L’ensemble de ces faits et actes montrent à l’évidence que la France n’a plus les moyens moraux de sa diplomatie! En a-t-elle alors au moins les moyens financiers et militaires? Rien n’est moins sûr.
Une économie à bout de souffle
Financièrement et économiquement, la France est aux abois : une croissance en berne depuis 40 ans; un déficit public chronique; une dette qui avoisine les 2000 milliards d’euros; un chômage de masse de plus de 2 millions de personnes, et si on ajoute les temps partiels non volontaires, la somme des chômeurs atteindrait les 5 millions. C’est à cause du choc pétrolier, rétorqueront certains ! C’est, bien sûr, de la faute aux Arabes !
Militairement, les interventions de la France en Libye et au Mali – si tant est que l’on pouvait les qualifier de réussies – n’auraient pas eu lieu sans le soutien logistique et satellitaire des Américains. D’ailleurs, les arriérés des salaires pour les soldats en mission à l’étranger se chiffrent en milliards d’euros.
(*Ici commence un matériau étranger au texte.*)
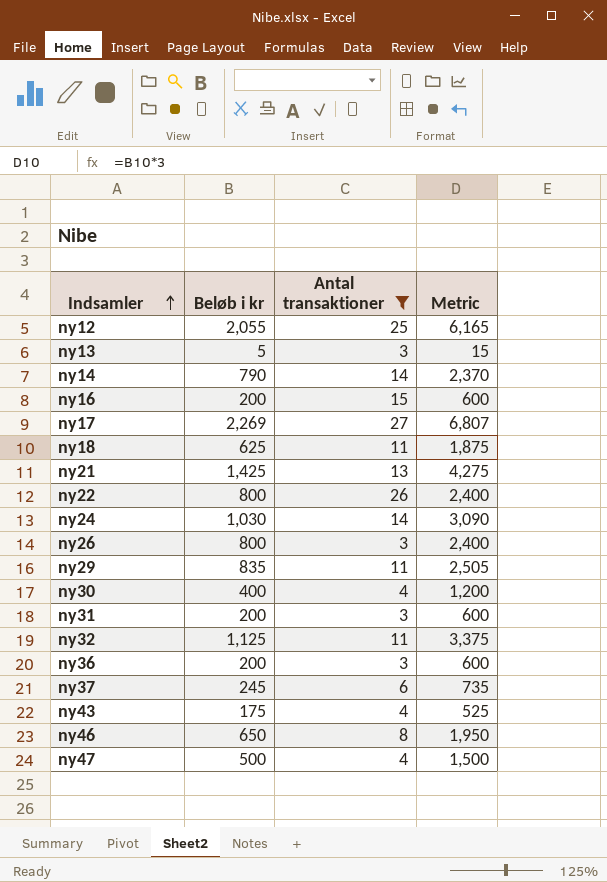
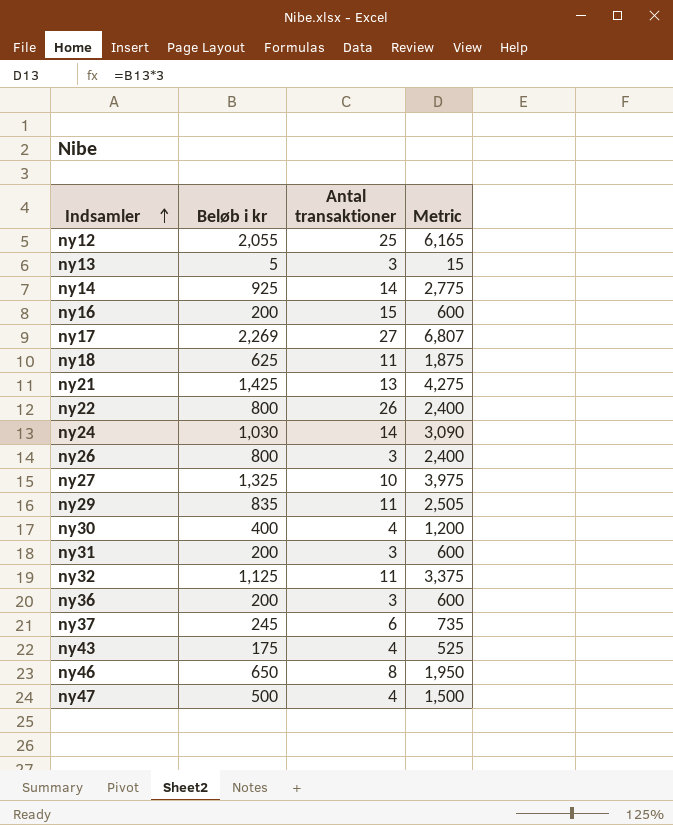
filter: Antal transaktioner != 10 -> none
ny14 | Beløb i kr: 790 -> 925
ny14 | Metric: 2,370 -> 2,775

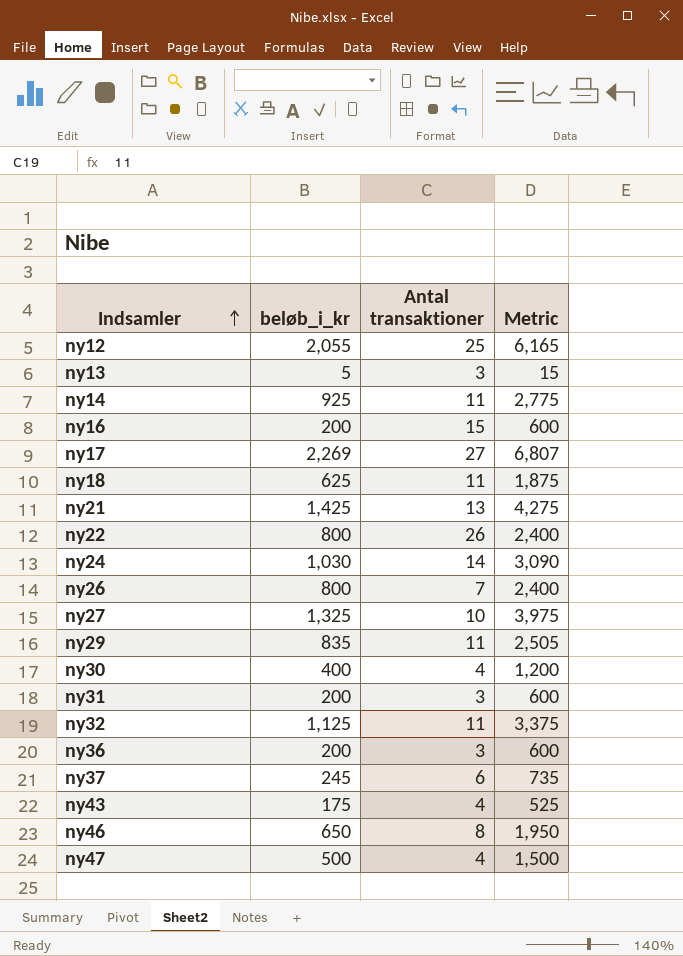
column name: Beløb i kr -> beløb_i_kr
ny14 | Antal transaktioner: 14 -> 11
ny26 | Antal transaktioner: 3 -> 7

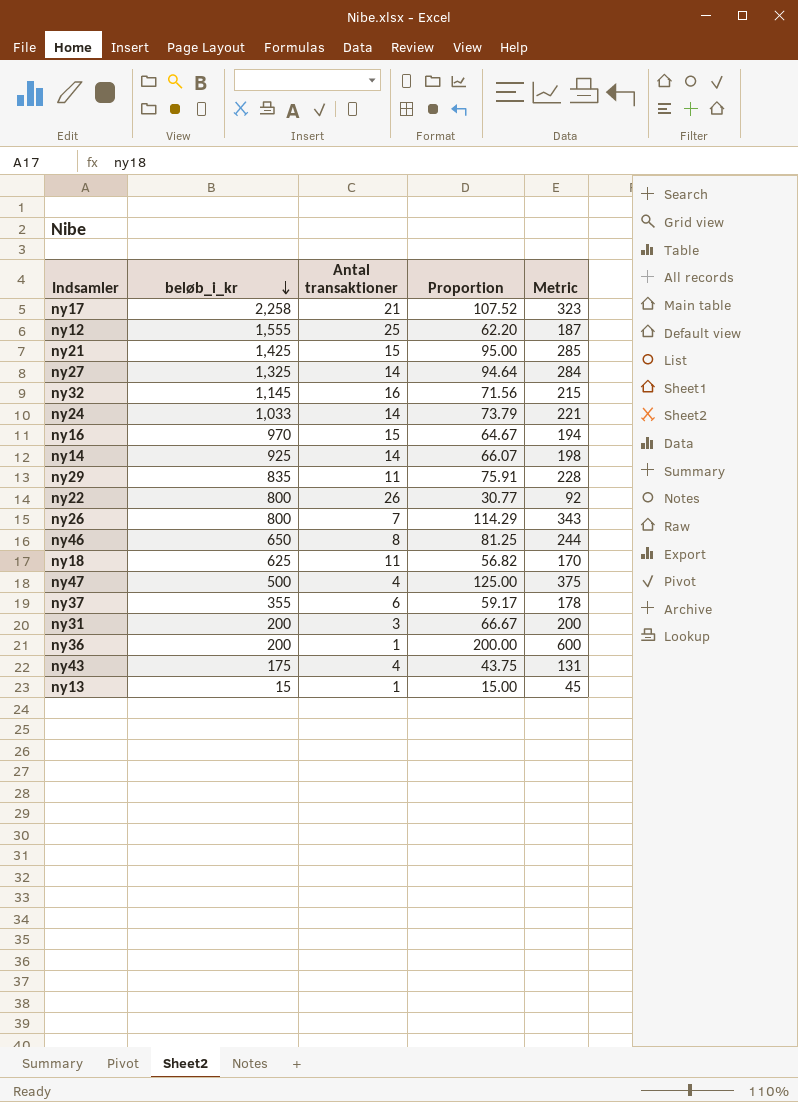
row order: Indsamler ascending -> beløb_i_kr descending
column Proportion | formula: none -> [beløb_i_kr] / [Antal transaktioner]
column Metric | formula: [beløb_i_kr] * 3 -> [Proportion] * 3
row ny30: 400 | 4 | 1,200 -> none
ny17 | beløb_i_kr: 2,269 -> 2,258
ny17 | Antal transaktioner: 27 -> 21
ny12 | beløb_i_kr: 2,055 -> 1,555
ny21 | Antal transaktioner: 13 -> 15
ny27 | Antal transaktioner: 10 -> 14
ny32 | beløb_i_kr: 1,125 -> 1,145
ny32 | Antal transaktioner: 11 -> 16
ny24 | beløb_i_kr: 1,030 -> 1,033
ny16 | beløb_i_kr: 200 -> 970
ny14 | Antal transaktioner: 11 -> 14
ny37 | beløb_i_kr: 245 -> 355
ny36 | Antal transaktioner: 3 -> 1
ny13 | beløb_i_kr: 5 -> 15
ny13 | Antal transaktioner: 3 -> 1

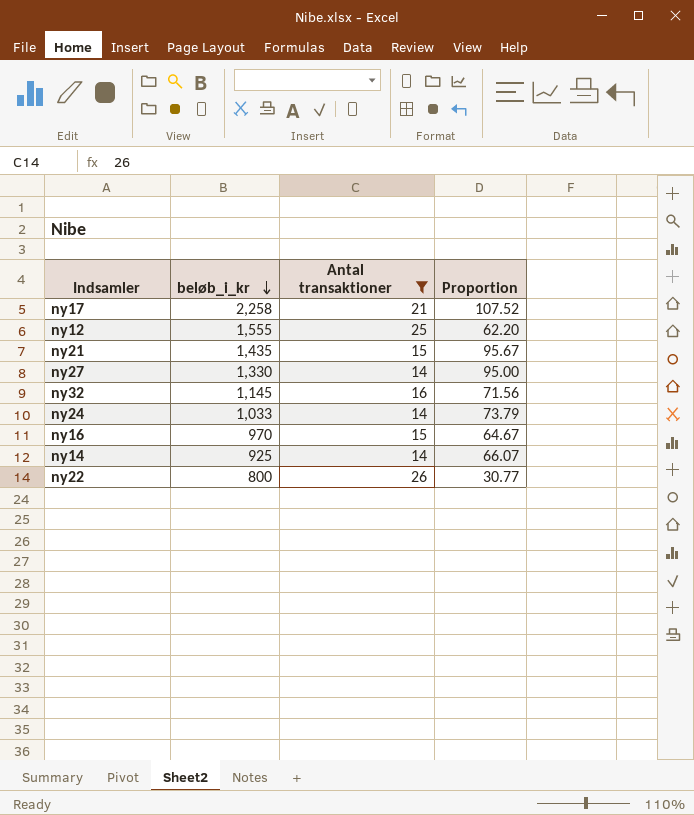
filter: none -> Antal transaktioner >= 14
column Metric | formula: [Proportion] * 3 -> none
ny21 | beløb_i_kr: 1,425 -> 1,435
ny21 | Proportion: 95.00 -> 95.67
ny27 | beløb_i_kr: 1,325 -> 1,330
ny27 | Proportion: 94.64 -> 95.00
L’avenir de la France réside dans sa partie sud
La France qui veut rayonner par sa culture, sa langue et l’histoire de sa révolution ne doit-elle pas changer de discours, d’attitude ou, au moins, de posture? N’a-t-elle pas intérêt à changer ses manières maladroites de vieille puissance sur le retour? Ne devrait-elle pas être moins arrogante pour être moins détestée?
Le potentiel de croissance économique de la France se trouve au sud de l’Hexagone. Mais cette croissance ne pourra plus jamais dépasser, dans le meilleur des cas, 2%. A moins de tout détruire et tout reconstruire dans l’espoir de faire enfin bouger les choses. De facto, la demande interne en biens durables (investissement), le premier moteur de la croissance, est quasiment saturée et sa progression ne peut être que faible. La demande en biens de consommation, l’autre moteur de croissance, stagne, elle aussi, en raison de la stagnation de la démographie française. La consommation des ménages français connait une mutation et non pas une progression: elle mute vers de nouveaux services et biens mais sa croissance est globalement molle.
L’avenir de la France réside dans le succès de son commerce extérieur et le dynamisme économique de sa partie méditerranéenne. Mais ce n’est pas en poursuivant sa politique étrangère erratique actuelle qu’elle pourra conquérir de nouveaux marchés. La France devra changer son regard sur le Maghreb, l’Afrique et le Moyen-Orient, où son soutien inconditionnel à Israël lui coûte un énorme manque à gagner.
* Professeur de sciences économiques et sociales (Grenoble).